You should see a link which lists all the deployments, jobs and crons in your Kubernetes cluster which looks like this:

Fig6: Kubernetes Dashboard

Once you have run all of these you are good to go.

You can bash into the running Airflow pod and then run a sample test that I have added here.

kubectl get pods
kubectl exec -it <replace with your container id> — /bin/bash

Now its time to test our sample DAG tasks. We can test out Kubernetes pod operator with the sample dag that is added in the Github repository. As seen in the code there are two tasks for the sample DAG and we are going to run the passing task.

airflow test kubernetes_sample passing-task 2020–04–12

You should see the logs as below.

Fig7: Airflow tasks logs.

In the background you should see a pod getting created and it running the specific commands that have been specified in the task.

If it exits with an error, just try it again because it takes time to download the image mentioned in the code.
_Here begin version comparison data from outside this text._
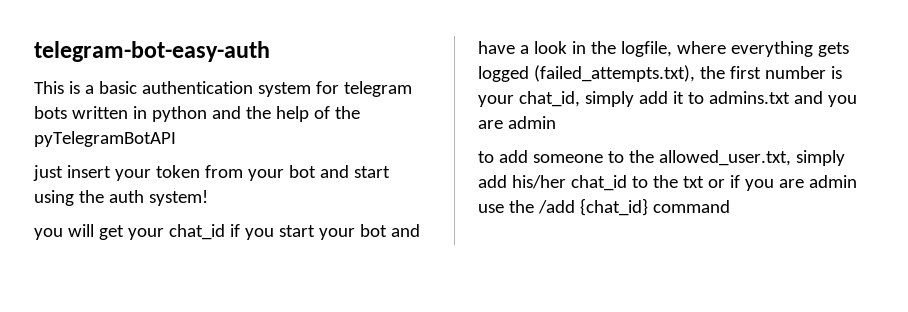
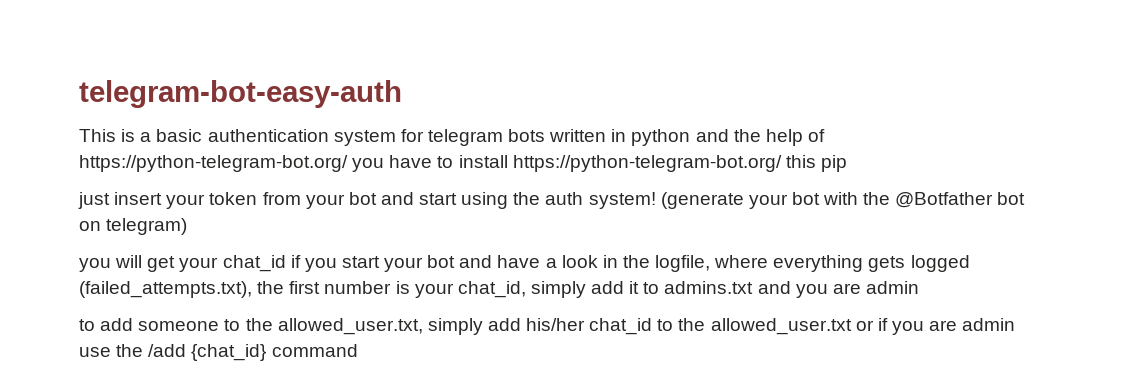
[334,106,360,119] [34,131,176,147] the pyTelegramBotAPI -> [79,155,847,172] https://python-telegram-bot.org/ you have to install https://python-telegram-bot.org/ this pip
(208, 198) none -> [660,192,1026,209] [79,218,188,235] (generate your bot with the @Botfather bot on telegram)
[682,176,704,188] txt -> [710,318,852,335] allowed_user.txt

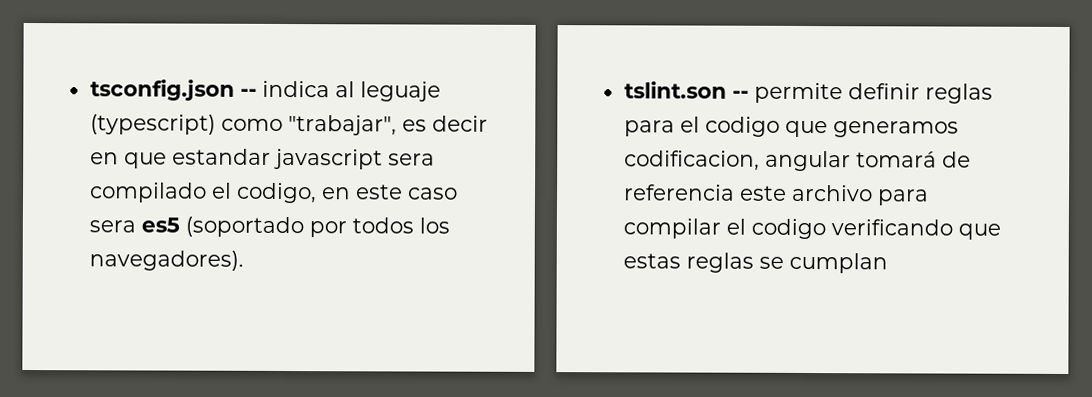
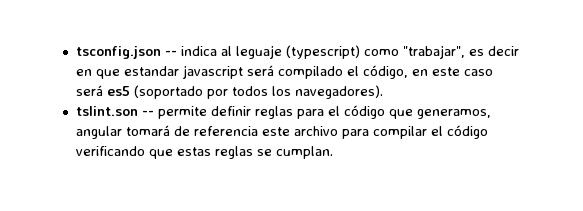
[387,153,435,166] sera -> [246,65,274,76] será
[235,182,317,204] codigo, -> [362,65,408,79] código,
[88,220,136,233] sera -> [75,85,103,96] será
[704,116,959,138] [623,150,760,171] codigo que generamos codificacion, -> [343,105,491,119] código que generamos,
[750,218,826,240] codigo -> [446,125,488,139] código
[788,252,888,274] cumplan -> [275,146,333,159] cumplan.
I have used a simple Python 3.6 image to print ‘Hello World’.

If you log in to the Airflow UI and trigger the same Kubernetes DAG, you should see the tasks getting executed.

Fig8: Airflow UI DAG execution status.

If you go to the kubes dashboard you should see pods getting triggered and successfully terminated.

Fig9: Airflow passing task pod creation.

Quick Summary

These 6 simple steps will get you from someone who builds a unique microservice for every single application to someone who sends out a URL and help document to the next data scientist that wants more infra to build and deploy their ML codes.

Things To Remember

Please keep a note of these parameters for Kubernetes pod operator:

  1. Is_delete_operator_pod — This parameter will delete completed pods so that your cluster resources are managed properly and cleared up once the tasks are executed.
  2. In_cluster — While deploying to production this helps to tell the task to look for the config in the cluster.
  3. Namespace — This helps to identify where to deploy and where to look for configuration.

To set and run the same in production, the recommended method is to create a separate service account and assign required roles and permissions and add the service account details to the deployment YAML for Airflow.

Also if you want to pull images from the private registry you need to create a secret based on existing Docker credentials and to use the secret with imagePullSecrets tag in deployment and the service account creation YAML.

What’s Next

In the next part we will see how to make use of Kubernetes Executor where all the tasks are executed as independent pods irrespective of the operator defined for the task.

Happy experimenting with Kubernetes Pod Operator. If you have any comments or feedback, please leave it in the comments section below, more than happy to learn from all of you!